The fight or flight response to a situation is our natural defense against trouble. When faced with fear, the adrenal glands produce adrenalin, which stimulates the sympathetic system to close down peripheral functioning and concentrate energy into the core being. Digestion shuts down, heart rate increases, blood is pumped to the muscles for quick response and the nervous system is on hyper-alert. This reaction to fear is what keeps us alive. It is only when our body forgets to shut off the reaction that fear becomes toxic to our body.
Normal threats produce normal fear and when the threat is over, the body calms and begins to detoxify the built up adrenalin that is no longer required. But when the perceived threat doesn’t go away, then the body continues to produce hormones, the sympathetic response never has a chance to rest and the body becomes over-stimulated and toxic. Long-term disease conditions, such as ulcers, hypertension, and chronic fatigue can occur with a prolonged response to fear. Essential oils can help with the fear factor to reduce the toxicity levels in the body and ease the mental anguish around the fear.

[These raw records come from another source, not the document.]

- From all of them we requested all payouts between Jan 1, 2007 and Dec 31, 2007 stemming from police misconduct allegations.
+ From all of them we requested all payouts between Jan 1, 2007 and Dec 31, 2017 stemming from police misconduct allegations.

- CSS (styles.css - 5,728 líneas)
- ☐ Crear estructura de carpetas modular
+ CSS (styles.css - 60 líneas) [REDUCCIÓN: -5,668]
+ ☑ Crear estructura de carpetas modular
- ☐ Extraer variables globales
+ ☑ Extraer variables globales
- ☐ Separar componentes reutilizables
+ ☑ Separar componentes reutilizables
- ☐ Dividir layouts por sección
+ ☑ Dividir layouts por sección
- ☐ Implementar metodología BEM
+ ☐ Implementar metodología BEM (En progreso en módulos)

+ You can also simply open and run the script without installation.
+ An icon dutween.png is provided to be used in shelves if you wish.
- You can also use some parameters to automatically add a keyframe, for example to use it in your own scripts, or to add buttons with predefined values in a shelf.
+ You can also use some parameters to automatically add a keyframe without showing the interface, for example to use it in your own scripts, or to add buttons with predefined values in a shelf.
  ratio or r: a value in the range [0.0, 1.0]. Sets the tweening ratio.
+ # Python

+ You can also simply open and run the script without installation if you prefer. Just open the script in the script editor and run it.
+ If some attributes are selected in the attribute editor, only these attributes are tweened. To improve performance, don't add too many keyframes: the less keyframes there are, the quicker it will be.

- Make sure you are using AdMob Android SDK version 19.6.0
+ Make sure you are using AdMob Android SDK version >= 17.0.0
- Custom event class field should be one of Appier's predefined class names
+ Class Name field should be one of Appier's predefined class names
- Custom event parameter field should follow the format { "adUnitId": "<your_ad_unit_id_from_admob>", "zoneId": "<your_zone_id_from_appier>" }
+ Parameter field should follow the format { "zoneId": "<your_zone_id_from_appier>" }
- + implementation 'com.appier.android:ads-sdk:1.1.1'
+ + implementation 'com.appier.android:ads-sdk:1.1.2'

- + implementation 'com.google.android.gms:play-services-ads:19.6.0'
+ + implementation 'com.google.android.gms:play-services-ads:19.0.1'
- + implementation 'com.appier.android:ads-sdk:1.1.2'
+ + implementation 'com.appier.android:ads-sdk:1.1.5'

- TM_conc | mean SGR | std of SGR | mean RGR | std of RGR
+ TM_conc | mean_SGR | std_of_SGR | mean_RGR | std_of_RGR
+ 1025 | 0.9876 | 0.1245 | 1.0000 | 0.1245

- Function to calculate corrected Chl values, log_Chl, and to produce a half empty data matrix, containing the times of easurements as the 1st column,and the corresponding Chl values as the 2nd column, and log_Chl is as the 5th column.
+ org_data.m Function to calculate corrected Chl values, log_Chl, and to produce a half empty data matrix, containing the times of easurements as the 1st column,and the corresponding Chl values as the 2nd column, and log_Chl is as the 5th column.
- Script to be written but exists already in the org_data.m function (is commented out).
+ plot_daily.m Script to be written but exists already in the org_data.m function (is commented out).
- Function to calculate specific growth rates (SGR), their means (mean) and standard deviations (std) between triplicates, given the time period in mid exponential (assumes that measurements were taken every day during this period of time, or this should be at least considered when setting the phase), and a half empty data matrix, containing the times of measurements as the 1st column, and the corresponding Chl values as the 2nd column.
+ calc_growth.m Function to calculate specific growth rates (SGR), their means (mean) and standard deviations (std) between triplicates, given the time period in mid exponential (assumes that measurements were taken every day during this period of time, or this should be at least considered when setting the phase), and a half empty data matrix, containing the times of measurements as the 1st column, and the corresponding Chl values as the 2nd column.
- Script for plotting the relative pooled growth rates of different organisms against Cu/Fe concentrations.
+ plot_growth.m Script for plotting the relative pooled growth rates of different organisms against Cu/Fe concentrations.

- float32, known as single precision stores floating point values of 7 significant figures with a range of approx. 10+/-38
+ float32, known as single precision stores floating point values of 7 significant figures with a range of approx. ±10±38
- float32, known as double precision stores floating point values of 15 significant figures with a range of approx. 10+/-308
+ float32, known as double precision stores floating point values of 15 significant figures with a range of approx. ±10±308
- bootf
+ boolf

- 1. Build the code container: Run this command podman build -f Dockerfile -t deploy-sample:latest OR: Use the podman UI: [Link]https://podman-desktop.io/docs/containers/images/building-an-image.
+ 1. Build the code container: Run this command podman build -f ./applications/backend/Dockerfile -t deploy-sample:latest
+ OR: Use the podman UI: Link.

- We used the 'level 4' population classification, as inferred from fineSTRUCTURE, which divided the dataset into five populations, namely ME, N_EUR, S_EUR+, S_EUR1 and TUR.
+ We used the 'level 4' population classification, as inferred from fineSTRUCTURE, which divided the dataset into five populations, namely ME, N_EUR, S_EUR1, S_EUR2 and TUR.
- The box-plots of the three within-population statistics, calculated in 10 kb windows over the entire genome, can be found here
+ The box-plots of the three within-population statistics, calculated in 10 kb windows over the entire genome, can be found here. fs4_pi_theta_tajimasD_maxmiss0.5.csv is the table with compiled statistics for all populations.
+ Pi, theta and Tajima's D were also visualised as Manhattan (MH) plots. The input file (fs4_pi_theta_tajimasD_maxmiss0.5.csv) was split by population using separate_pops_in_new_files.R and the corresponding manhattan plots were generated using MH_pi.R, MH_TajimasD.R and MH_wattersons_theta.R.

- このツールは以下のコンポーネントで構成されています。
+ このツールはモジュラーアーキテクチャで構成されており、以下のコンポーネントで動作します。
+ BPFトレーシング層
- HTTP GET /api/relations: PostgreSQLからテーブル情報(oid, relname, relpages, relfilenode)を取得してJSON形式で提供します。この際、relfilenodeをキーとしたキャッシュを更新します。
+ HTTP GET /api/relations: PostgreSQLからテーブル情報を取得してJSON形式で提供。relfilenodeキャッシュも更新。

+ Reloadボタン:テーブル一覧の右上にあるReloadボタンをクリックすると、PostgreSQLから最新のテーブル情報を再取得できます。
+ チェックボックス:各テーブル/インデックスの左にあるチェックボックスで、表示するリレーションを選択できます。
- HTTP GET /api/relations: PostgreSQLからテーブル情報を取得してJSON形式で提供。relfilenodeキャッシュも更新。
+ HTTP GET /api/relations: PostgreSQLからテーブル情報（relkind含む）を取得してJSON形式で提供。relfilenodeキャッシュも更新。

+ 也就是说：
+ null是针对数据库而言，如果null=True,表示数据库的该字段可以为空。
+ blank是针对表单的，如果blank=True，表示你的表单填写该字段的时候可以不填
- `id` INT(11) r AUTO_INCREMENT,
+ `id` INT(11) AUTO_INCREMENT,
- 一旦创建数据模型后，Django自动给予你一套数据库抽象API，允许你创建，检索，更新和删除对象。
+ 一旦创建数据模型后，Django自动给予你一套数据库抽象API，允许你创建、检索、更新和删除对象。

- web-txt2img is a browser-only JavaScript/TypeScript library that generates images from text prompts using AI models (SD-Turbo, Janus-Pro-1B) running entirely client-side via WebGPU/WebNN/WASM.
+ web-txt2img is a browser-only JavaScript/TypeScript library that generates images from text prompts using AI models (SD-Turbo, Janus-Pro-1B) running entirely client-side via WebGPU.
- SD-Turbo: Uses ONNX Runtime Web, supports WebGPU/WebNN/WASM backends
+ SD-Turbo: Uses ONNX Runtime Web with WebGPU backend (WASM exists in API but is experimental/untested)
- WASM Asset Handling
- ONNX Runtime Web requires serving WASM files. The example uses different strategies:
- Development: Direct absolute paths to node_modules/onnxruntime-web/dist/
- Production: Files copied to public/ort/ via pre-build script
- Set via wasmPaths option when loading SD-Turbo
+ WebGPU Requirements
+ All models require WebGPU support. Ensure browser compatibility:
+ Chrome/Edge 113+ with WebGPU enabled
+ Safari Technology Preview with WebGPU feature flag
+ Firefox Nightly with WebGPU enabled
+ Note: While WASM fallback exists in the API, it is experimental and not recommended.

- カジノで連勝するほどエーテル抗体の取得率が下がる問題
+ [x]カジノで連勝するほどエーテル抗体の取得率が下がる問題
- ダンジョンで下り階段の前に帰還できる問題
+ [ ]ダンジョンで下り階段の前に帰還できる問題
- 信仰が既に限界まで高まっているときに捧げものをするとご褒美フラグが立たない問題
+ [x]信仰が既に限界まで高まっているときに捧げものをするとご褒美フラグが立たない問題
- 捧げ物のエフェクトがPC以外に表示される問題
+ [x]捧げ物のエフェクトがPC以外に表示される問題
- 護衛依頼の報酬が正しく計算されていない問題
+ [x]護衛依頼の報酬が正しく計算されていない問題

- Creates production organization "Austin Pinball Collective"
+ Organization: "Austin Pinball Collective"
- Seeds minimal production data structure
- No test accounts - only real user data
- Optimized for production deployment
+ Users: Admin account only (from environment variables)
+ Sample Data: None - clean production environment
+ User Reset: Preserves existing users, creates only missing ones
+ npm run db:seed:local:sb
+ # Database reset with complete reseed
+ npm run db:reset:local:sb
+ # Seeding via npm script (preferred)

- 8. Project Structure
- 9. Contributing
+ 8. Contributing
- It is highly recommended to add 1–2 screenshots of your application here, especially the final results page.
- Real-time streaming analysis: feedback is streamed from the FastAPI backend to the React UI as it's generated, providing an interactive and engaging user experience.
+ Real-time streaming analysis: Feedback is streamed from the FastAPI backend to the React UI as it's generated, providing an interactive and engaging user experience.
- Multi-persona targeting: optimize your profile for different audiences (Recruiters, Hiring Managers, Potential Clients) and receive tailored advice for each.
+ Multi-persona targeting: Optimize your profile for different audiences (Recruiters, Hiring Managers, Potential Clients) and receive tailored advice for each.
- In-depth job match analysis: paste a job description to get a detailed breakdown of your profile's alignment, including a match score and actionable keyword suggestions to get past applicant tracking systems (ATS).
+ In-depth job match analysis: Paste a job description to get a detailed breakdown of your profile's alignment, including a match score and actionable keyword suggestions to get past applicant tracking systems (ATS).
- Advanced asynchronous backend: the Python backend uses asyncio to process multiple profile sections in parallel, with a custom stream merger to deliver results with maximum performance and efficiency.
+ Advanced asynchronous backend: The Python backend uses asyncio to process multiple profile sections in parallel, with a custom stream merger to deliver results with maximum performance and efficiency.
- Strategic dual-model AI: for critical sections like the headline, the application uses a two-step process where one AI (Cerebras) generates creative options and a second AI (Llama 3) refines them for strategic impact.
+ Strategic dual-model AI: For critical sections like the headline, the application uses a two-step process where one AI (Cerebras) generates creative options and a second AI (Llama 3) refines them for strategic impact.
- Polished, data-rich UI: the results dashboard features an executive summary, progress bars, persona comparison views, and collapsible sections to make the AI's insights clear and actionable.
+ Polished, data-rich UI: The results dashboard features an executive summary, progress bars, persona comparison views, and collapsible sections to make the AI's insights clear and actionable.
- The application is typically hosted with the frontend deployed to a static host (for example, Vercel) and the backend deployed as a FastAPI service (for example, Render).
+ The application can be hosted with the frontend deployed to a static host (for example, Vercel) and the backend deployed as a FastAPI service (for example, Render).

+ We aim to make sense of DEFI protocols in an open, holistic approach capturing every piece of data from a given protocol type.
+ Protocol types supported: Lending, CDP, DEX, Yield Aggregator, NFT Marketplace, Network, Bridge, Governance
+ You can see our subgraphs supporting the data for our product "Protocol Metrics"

General oils that are useful in alleviating fear are chamomile, lavender, geranium, marjoram, bergamot, frankincense, neroli, and sandalwood. These oils can be used in combination or alone in an aroma lamp, bath, or in a massage oil. They can be helpful for children as well as adults, although with children one would use only one drop of up to three essential oils in a formula.
Oils supportive in detoxing the body after a sudden trauma or threat are lemon, juniper, sandalwood, clary sage and geranium. These are best massaged onto the body, especially around the kidney area (where the Chinese believe fear is stored). Bathing in a combination of these oils is very useful in clearing the system of adrenalin build-up, as well as tonifying the kidneys.
When fear is a constant in one’s life, because of job insecurity, stock market troubles, or general over-whelm, then oils such as fennel, ylang-ylang, frankincense, elemi, lavender and cypress can certainly calm the nervous system and relax the weary mind to bring back equilibrium and balance.
Love can bring up fears in even the strongest of characters. Some oils that assist in conquering fear of intimacy are rose maroc, neroli, jasmine, and ylang-ylang. Add patchouli, carnation or rose otto to the recipe if there is a fear of sexuality. And add galbanum and frankincense if a balance between the masculine and feminine is desired.
As stated, fear in itself is necessary when there is a threat to one’s life, it is only when the perceived threat is so prolonged that it becomes a challenge to the health. We can do many things to alleviate the physical reaction to fear; things like massage, biofeedback, hands-on healing and counseling. And when essential oils are added to the equation these modalities become far more effective. Essential oils have a place in our daily lives combating the response to fear. So, don’t be afraid to try these little helpers– they could save your life!